B. La nomenclature des PCS aboutit à une représentation d'une structure sociale sans lutte de classes 

En France, la nomenclature des PCS est l’outil utilisé depuis 1954 dans toutes les enquêtes statistiques.  Modifiée en 1982 et actualisée en 2003, cette classification place la profession au centre de la définition de la position sociale, en opérant des distinctions selon la situation d’activité ou d’inactivité, et pour les actifs selon la nature du revenu (salariés/indépendants), de l’organisation productive (secteur d’activité, public/privé), du niveau de qualification et de la responsabilité hiérarchique. Dans aucun autre pays, on ne trouve un instrument de mesure standardisé, accepté par l’ensemble des instituts nationaux, stable sur plusieurs décennies, permettant de suivre sur la longue durée des groupes sociaux définis. Une tentative harmonisation est cependant en cours en Europe.

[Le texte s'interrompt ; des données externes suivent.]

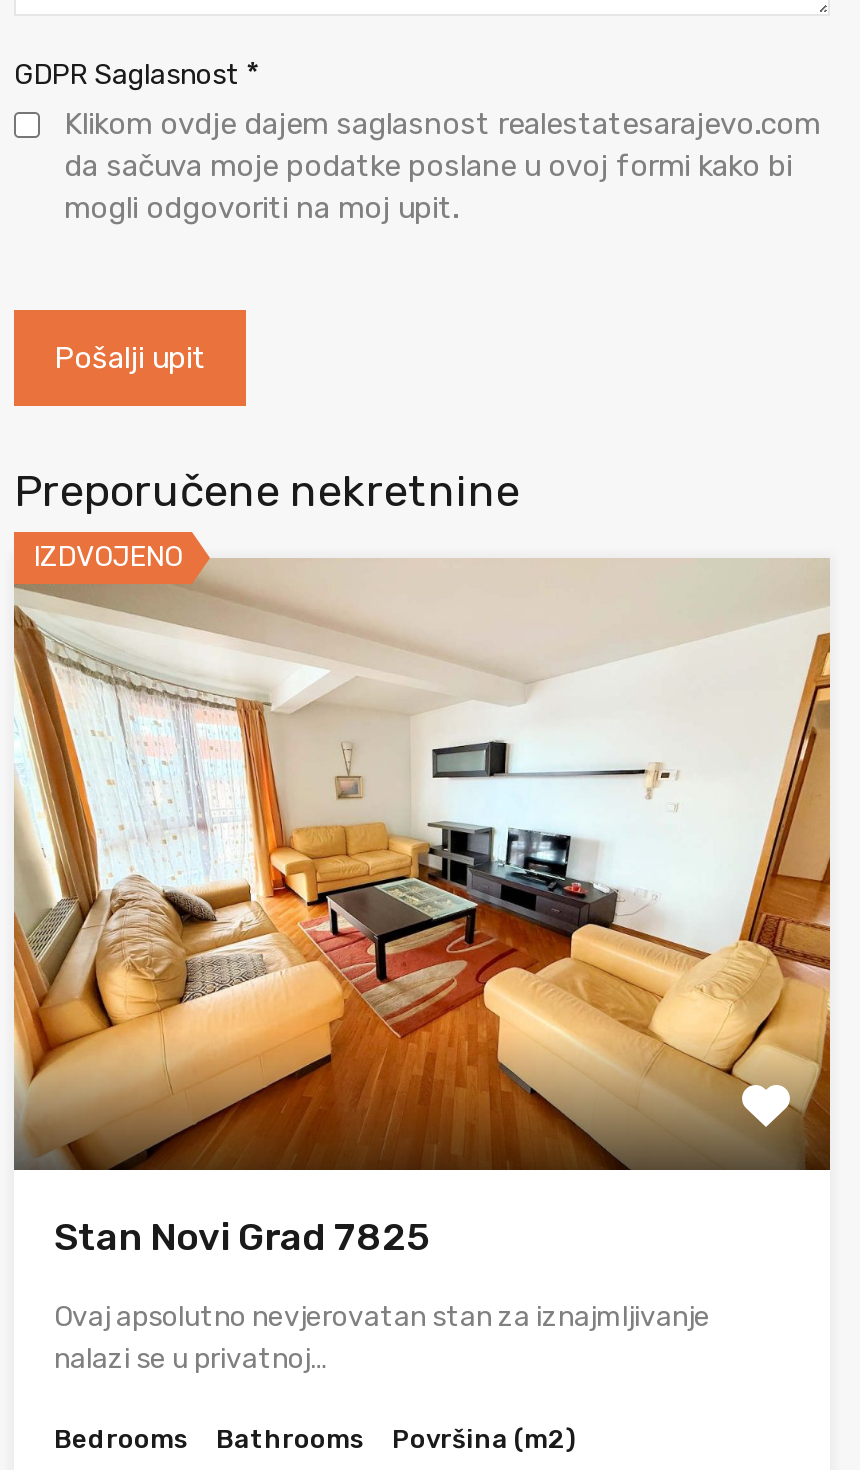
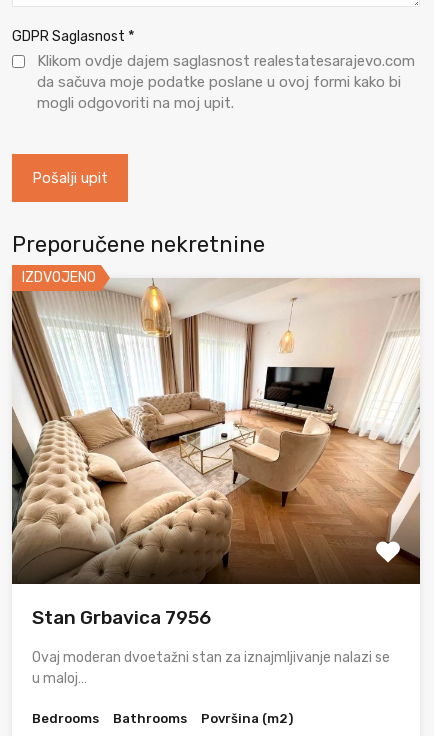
[12,560,832,1260] [image] | Stan Novi Grad 7825 -> [11,280,420,629] [image] | Stan Grbavica 7956
[54,1300,710,1376] Ovaj apsolutno nevjerovatan stan za iznajmljivanje | nalazi se u privatnoj… -> [32,649,390,687] Ovaj moderan dvoetažni stan za iznajmljivanje nalazi se | u maloj…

La nomenclature des PCS assemble des individus qui ont des perspectives comparables et des caractéristiques sociales reconnues comme proches, elle s'inspire de la notion de styles de vie et de groupe de statut de Max Weber. Elles prennent néanmoins un peu en compte le point de vue de Karl Marx sur le rôle de la mobilisation sociale puisqu'elles intègrent les conventions collectives et les grilles de classification de chaque branche, produites des luttes de chaque groupe professionnel. C'est donc un outil théorique mixte.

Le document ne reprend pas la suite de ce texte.